Interagir plutôt que s’écharper

Ici aussi, on peut comparer avec la VRT : cinq soirs par semaine, du lundi au vendredi, de 20h à 21h30, deux émissions d’actualité qui savent prendre le temps. D’abord « TerZake », une demi-heure d’interviews de politiques ou d’expert·es, et l’un ou l’autre reportage de terrain, en Belgique ou à l’international. Puis « De Afspraak », près d’une heure avec trois invité·es, qui sont là davantage pour interagir que pour s’écharper, et où, comme dans « De Zevende dag », le sport ou la culture côtoient les questions politiques ou sociétales.

Il n’est pas question pour autant de porter aux nues le média public flamand. En effet, ici, pas le moindre poil de cordon sanitaire, les représentant·es du Vlaams Belang (VB) bénéficiant du même temps de parole et du même accueil que leurs collègues des autres partis. Il y a des journalistes plus mordants que d’autres, mais c’est alors le cas avec n’importe quel·le invité·e (y compris Georges-Louis Bouchez, un « bon client », malgré son incapacité à répondre en néerlandais).

Peut-être pire encore, l’extrême droite est également présente dans les émissions d’infotainment, qui mélangent allègrement politique et divertissement. On a même vu, en mai 2019, le président du VB Tom Van Grieken danser et rire avec ses collègues des autres partis dans une émission pour enfants[5. Voir J. Montay, « Quand des politiques flamands, dont Bart De Wever (NVA) dansent le “Skibidi” à la VRT », RTBF, 13 mai 2019.]. Reste que dans les émissions d’information, les débats sont sérieux, avec du temps laissé aux intervenant·es pour argumenter.

Je n’achèverai pas sans revenir tout de même à la RTBF qui peut produire aussi des débats de qualité, surtout en radio. Passons sur le « Parti pris » de « Matin Première » où des « habitué·es » sont invité·es en couple inamovible, ou presque, à donner leur avis sur des sujets divers, y compris les plus graves, qu’ils connaissent aussi bien que moi, c’est dire… Mais le soir, de 17h à 19h, le « Déclic » de Julie Morelle et Arnaud Ruyssen sait choisir ses invité·es, leur laisser le temps de s’exprimer et souvent, ô miracle, sur des sujets qui ne leur sont pas tout à fait étrangers. Non pas que j’éprouve une fascination pour « l’expertise », mais passer de la suppression du CST à la lutte contre le terrorisme, des droits des femmes à la guerre en Ukraine, avec un minimum de pertinence, n’est pas à la portée de tout le monde. À défaut de spécialisation, il faut un minimum d’intérêt et de suivi d’un sujet.

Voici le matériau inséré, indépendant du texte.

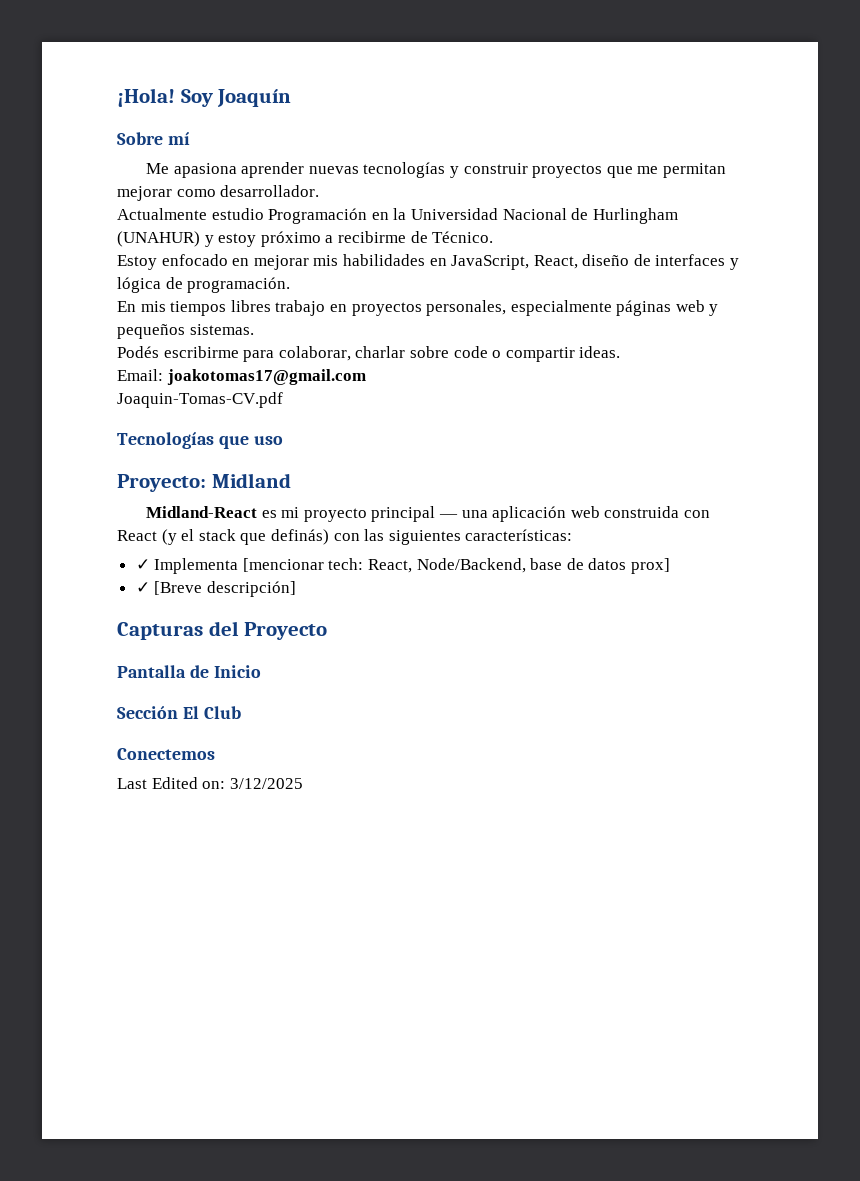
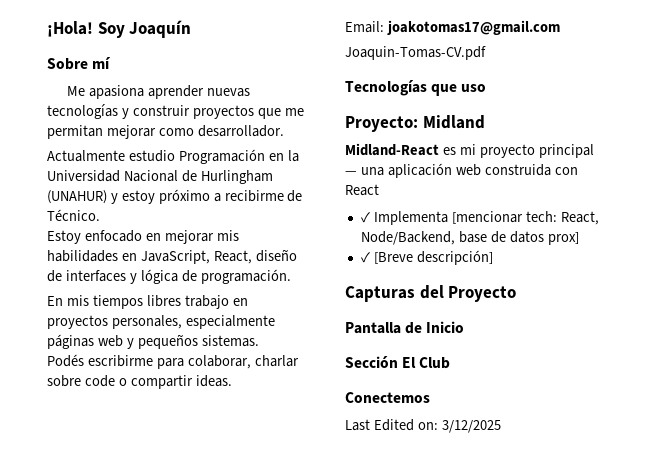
- Midland-React es mi proyecto principal — una aplicación web construida con React (y el stack que definás) con las siguientes características:
+ Midland-React es mi proyecto principal — una aplicación web construida con React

On peut en conclure que ce n’est pas le format radiotélévisuel en lui-même qui amène certaines dérives, mais des choix contestables posés par les animateur·trices. Il est tout à fait possible de faire autrement, de prendre le temps, d’éviter le sensationnalisme en respectant son auditoire.

(Image de la vignette et dans l’article sous  CC BY-NC 2.0 ; photo d’une télévision dont la transmission est interrompue, prise en septembre 2005, par Henry Faber.)